On an 8×8 board, 16 ' are lined up on each side, in two rows. The back rows are vacant. A traditional Turkish draughts is mono-coloured. White moves first.

Men move orthogonally forwards or sideways one square, capturing by means of a jump; they cannot move or capture backwards or diagonally. When a man reaches the back row, it promotes to a king. Kings can move any number of empty squares orthogonally forwards, backwards or sideways. A king captures by jumping over a single piece any number of empty squares away, landing on any open square beyond the captured piece along a straight line.

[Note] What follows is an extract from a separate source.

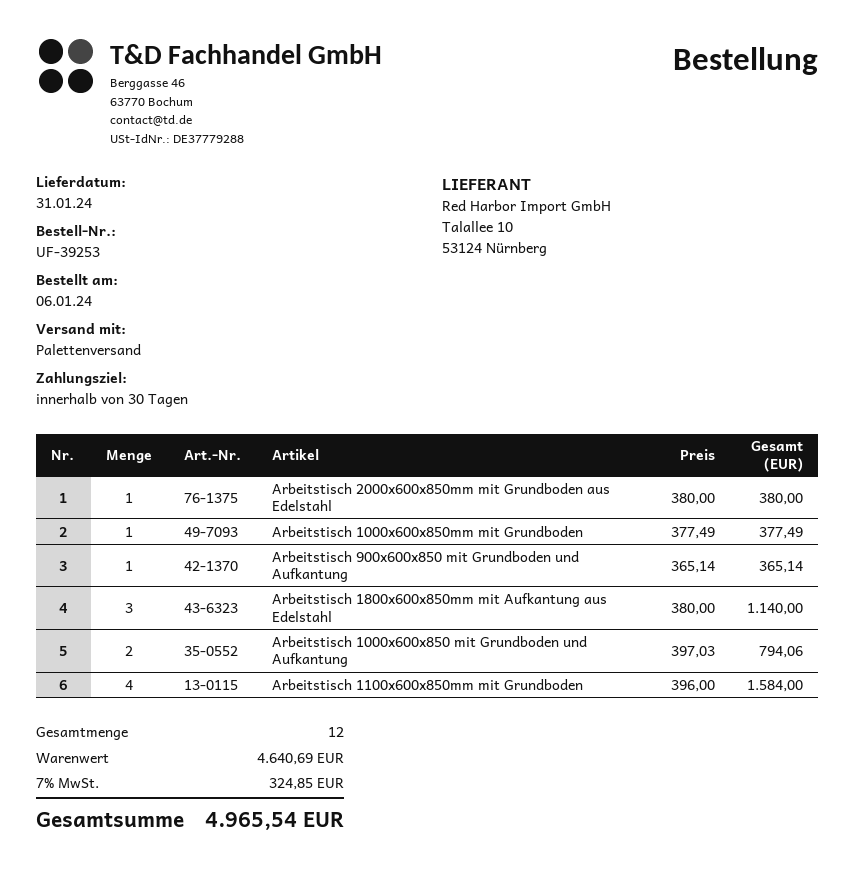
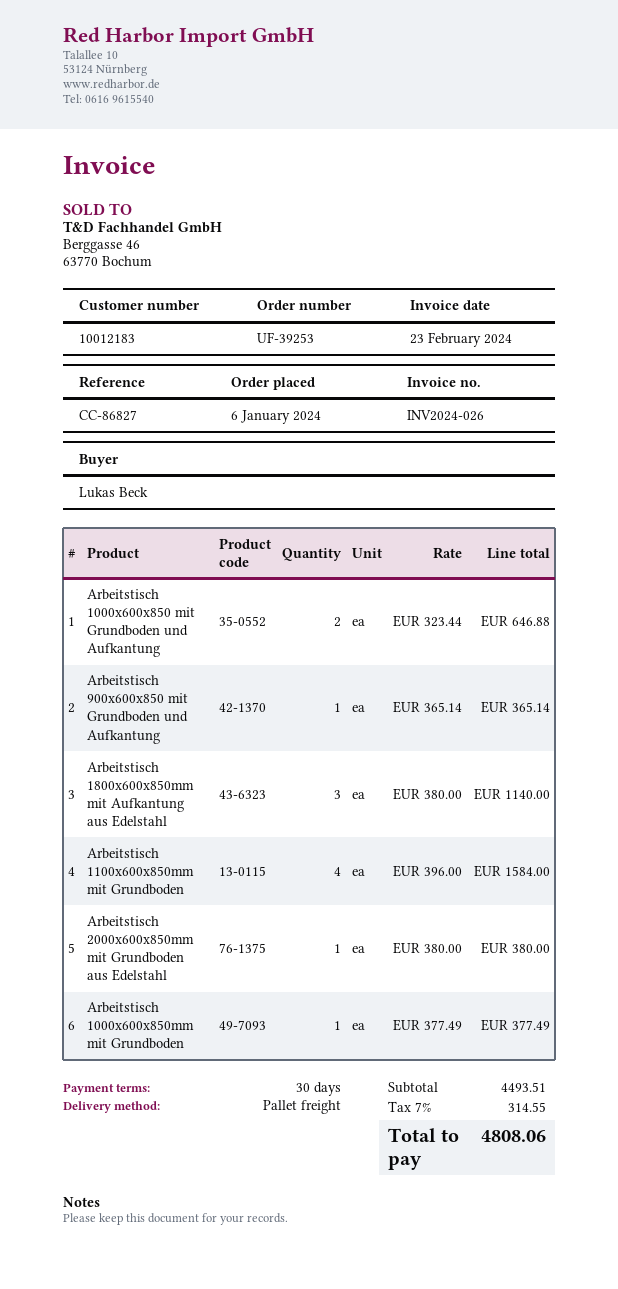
Arbeitstisch 1000x600x850 mit Grundboden und Aufkantung: 2 x 397.03 = 794.06 -> 2 x 323.44 = 646.88
subtotal: 4640.69 -> 4493.51
tax: 7% = 324.85 -> 7% = 314.55
total: 4965.54 -> 4808.06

If a jump is available it must be taken. If there is more than one way to jump, the one capturing the most number of pieces must be taken. If there is more than one way to capture the maximum number of pieces, the player may choose. Within a multicapture, a king is not allowed to turn 180 degrees between two captures. Pieces are removed from the board immediately after being jumped. There is no distinction between king and man during captures; each counts as a piece.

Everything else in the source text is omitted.